Passively monitors traffic at selected points
May examine network, transport, and/or app level protocol activity
Comprised of sensors, servers, and mgmt console
Analysis of traffic patterns done at sensor, mgmt server or combo of two

Question 17

Misuse Signature Intruder Detection

Answer 17

Run through a signature mapping to identify and flag intrusion attempts.

Question 18

Rule Based Detection

Answer 18

SNORT.

Set of specific rules that identify known penetrations or suspicious behavior.

Question 19

Host based IDS

Answer 19

Sits on the hosts, monitors activity on the host.

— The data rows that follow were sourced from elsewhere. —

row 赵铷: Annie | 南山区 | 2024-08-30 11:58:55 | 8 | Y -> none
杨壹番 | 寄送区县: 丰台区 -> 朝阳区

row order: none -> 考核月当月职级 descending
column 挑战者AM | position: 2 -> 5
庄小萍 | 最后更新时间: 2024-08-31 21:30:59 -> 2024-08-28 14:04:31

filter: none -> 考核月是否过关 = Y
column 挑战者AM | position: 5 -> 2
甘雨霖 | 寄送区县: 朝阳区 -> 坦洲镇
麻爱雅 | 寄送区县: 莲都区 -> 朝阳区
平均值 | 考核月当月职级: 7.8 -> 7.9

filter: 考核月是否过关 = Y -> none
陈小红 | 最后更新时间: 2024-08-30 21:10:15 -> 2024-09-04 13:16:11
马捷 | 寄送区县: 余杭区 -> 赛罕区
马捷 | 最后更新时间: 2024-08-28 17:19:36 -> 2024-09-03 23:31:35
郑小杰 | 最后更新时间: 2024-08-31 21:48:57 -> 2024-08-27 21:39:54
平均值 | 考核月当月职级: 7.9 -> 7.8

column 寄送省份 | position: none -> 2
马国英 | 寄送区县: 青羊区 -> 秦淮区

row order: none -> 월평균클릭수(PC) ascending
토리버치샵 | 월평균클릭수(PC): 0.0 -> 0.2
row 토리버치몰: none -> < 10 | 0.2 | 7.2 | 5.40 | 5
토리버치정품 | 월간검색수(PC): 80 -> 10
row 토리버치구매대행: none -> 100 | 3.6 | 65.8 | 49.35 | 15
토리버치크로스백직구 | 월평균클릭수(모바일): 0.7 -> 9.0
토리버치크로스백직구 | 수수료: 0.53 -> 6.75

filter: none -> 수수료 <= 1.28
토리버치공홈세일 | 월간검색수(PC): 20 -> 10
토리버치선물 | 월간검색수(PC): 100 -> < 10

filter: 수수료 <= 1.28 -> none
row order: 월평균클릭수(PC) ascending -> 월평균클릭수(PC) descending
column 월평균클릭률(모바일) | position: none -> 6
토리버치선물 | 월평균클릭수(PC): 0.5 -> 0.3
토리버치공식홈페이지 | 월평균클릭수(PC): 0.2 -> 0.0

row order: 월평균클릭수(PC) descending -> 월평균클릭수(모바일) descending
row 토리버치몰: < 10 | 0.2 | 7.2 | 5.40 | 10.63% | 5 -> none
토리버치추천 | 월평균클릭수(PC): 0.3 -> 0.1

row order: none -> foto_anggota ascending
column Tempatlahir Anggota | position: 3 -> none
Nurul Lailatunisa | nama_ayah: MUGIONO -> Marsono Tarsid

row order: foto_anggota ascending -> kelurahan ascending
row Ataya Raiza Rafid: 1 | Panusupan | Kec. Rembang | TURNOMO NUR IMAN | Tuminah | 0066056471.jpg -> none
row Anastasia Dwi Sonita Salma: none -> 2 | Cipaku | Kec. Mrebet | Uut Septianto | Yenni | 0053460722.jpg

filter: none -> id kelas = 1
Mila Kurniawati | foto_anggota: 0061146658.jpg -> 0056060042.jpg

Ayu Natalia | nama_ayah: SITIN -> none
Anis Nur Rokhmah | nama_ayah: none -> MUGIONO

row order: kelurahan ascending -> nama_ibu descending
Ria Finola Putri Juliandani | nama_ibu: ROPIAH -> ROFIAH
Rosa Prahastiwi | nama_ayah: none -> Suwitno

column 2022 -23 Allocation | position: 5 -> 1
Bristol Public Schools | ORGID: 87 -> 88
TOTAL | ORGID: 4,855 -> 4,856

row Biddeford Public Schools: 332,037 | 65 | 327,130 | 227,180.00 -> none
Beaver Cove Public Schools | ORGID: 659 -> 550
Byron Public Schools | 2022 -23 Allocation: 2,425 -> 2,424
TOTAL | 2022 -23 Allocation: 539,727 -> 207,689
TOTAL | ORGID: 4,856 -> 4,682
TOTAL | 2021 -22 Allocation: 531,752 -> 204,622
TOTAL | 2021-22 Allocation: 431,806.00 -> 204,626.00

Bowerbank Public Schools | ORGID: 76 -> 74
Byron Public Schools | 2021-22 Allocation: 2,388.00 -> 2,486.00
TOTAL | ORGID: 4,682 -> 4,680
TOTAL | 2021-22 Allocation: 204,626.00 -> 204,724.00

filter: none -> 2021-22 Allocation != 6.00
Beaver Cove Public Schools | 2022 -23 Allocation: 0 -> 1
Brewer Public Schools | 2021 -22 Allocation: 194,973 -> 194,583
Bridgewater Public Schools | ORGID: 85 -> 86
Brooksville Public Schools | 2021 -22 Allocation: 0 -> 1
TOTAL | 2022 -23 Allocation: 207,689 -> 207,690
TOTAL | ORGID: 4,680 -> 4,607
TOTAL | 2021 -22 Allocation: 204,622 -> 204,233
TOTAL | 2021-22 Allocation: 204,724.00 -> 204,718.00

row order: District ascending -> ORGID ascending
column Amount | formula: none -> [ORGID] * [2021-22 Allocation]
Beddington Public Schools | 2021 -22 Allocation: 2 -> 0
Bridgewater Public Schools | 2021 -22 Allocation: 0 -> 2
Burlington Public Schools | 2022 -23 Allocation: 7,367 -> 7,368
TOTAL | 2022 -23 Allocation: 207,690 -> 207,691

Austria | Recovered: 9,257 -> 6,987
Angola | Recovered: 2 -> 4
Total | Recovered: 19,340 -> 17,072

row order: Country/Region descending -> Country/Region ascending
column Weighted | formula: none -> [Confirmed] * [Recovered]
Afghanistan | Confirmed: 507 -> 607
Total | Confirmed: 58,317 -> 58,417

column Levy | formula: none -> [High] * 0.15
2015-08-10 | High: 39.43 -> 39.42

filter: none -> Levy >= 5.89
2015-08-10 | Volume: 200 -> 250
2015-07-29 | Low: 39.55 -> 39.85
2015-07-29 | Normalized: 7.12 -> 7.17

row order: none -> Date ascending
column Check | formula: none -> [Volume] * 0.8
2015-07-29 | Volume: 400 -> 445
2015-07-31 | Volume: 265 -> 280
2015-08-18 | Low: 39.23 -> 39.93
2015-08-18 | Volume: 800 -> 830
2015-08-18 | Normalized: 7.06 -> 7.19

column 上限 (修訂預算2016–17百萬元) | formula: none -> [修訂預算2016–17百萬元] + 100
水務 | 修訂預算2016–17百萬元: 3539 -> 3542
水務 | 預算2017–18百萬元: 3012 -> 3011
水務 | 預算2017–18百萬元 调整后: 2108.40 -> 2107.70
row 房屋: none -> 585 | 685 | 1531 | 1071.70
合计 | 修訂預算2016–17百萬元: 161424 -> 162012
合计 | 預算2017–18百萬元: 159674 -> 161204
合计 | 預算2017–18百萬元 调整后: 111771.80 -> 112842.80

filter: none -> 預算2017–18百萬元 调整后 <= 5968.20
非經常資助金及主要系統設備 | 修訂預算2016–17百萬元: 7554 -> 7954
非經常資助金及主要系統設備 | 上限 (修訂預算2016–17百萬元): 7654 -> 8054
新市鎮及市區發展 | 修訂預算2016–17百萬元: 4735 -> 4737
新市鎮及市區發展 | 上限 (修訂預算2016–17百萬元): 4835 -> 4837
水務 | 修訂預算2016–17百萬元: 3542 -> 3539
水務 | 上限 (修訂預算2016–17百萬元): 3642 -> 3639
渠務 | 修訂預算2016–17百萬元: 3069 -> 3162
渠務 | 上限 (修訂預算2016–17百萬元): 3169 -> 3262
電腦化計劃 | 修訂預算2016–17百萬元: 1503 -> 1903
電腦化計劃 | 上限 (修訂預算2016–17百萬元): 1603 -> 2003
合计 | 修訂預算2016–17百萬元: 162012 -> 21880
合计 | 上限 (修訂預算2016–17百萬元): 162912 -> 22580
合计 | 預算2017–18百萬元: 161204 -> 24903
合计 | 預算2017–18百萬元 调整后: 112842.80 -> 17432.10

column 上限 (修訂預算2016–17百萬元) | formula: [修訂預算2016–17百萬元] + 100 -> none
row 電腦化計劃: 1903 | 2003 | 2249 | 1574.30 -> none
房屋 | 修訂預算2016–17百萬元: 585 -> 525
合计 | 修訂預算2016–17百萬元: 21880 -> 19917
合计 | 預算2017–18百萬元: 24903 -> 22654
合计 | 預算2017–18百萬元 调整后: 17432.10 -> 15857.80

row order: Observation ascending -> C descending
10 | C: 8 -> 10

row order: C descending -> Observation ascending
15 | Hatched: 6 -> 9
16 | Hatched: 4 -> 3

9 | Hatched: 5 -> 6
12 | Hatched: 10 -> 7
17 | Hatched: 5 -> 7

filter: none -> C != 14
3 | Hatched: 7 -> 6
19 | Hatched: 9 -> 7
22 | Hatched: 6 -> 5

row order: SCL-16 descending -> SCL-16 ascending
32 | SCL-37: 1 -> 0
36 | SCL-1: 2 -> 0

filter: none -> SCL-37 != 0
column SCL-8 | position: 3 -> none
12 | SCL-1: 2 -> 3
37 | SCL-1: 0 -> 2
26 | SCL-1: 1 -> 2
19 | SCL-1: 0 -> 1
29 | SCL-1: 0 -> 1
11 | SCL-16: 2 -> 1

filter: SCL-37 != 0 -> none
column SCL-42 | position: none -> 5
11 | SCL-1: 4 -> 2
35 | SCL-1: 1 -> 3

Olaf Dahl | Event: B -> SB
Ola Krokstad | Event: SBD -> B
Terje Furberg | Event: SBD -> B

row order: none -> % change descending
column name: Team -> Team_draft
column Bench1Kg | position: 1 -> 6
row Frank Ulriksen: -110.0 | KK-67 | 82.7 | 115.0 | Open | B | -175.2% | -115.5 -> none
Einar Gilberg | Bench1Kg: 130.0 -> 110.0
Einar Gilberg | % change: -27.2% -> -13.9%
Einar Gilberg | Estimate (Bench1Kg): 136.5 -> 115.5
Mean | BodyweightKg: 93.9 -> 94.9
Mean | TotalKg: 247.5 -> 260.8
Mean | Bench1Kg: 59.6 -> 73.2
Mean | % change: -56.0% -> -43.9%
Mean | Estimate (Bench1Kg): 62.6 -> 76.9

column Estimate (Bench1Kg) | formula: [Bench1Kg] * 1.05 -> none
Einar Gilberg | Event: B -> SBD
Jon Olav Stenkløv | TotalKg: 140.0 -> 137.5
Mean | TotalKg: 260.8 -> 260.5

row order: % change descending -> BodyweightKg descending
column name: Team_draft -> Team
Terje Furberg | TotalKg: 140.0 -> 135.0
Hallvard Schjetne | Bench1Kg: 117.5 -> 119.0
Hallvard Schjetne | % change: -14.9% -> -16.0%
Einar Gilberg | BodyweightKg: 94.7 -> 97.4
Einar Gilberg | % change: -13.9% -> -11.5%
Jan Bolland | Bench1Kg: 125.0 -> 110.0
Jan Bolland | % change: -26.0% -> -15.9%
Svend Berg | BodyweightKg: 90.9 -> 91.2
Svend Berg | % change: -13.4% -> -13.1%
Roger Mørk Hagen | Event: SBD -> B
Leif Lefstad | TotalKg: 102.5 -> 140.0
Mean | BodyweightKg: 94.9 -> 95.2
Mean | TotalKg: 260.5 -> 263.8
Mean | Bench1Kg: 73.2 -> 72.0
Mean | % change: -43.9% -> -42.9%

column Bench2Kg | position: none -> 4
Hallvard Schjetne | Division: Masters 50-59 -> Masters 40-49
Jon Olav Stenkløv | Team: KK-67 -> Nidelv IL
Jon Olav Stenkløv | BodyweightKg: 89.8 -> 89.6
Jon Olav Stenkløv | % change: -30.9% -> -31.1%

ptrace - traces operating system events

Question 20

Inline Sensors

Answer 20

Type of NIDS
Performs both intrusion detection and prevention.
Must be placed a network point where traffic passes through it
Can be standalone, or combination of firewall and NIDS

Question 21

Passive Sensor

Answer 21

Monitors copy of traffic

More efficient

Question 22

Firewall vs Network IDS

Answer 22

Firewall
- Active Filtering
- Fail-close (when firewall fails external network is closed to internal network, internal network is safe)
Network IDS
- Passive Monitoring
- Requires CPU intensive analysis
- Fail-open (fails to protect network and network is open to intrusion)

Question 23

Common place for NDIS Sensor and why?

Answer 23

Just inside the external firewall

• Sees attack from outside
• Highlights issues with external firewall performance
• Sees attack on web server or ftp in DMZ
• Can also see outgoing traffic and analyze for detection

Question 24

Alternative place for NDIS sensor and why?

Answer 24

Outside external firewall

• Detects all attacks originated from internet
• Does not rely on firewall, so can see attacks that firewall misses or drops

Question 25

Yet another place for NDIS sensor and why?

Answer 25

Inside Internal firewall

• Monitors all internal traffic increasing possibility of detecting attack
• Detected unauthorized activity by authorized users

Question 26

One more option for NDIS sensor and why

Answer 26

In front of particular system or subnet

• Detects targeted attacks against sensitive systems
• Allows focusing limited resources on assets of greatest value

Question 27

SNORT

Answer 27

• Open source
• Highly configurable
• Lightweight
• Can be deployed on most nodes
• Performs real time packet analysis and detects attacks/probes based on rules

Question 28

SNORT 4 components

Answer 28

Decoder - Decodes network/transport/app layer packets
Detection Engine - Compares decoded packet against a rule
Log - Log if packet matches rule, logs packet in human readable format
Alert - send alert

Question 29

Snort Configuration

Answer 29

In passive mode:
Monitors traffic
Not in transmission path
Not an inline sensor

Question 30

Honeypots

Answer 30

Decoy systems designed to lure attackers away from critical systems.
Observer what attackers are trying to do
Develop strategy to respond to attack

Question 31

Types of Honeypots

Answer 31

High or Low interaction

Question 32

Low interaction honeypot

Answer 32

Does not execute full version of all services
Less realistic
Sufficient for use as a component in a distributed IDS to warn of attack

Question 33

High interaction honeypot

Answer 33

• Replicates real system and full operating system
• More realistic target, attacker can’t tell
• Challenging to emulate a real system

Question 34

Honey Pot Deployment options

Answer 34

• Outside external firewall (less risk for internal network, but cannot trap internal attackers)
• In DMZ inside external firewall ( DMZ is not fully accessible, can’t attract interesting attacks )
• Inside internal network (catch internal attacks or misconfigured firewall, but compromised honeypot can attack internal systems also must open up internal firewall huge risk)

Question 35

Ways to evaluate IDS

Answer 35

True Positive Rate (correct alert)
False Negative Rate (intrusions we missed)
False Positive Rate (false alert but no intrusion)
True Negative Rate (correctly classify normal actives)
Bayesian Detection Rate (Given an IDS alert, how likely is it not an intrusion?)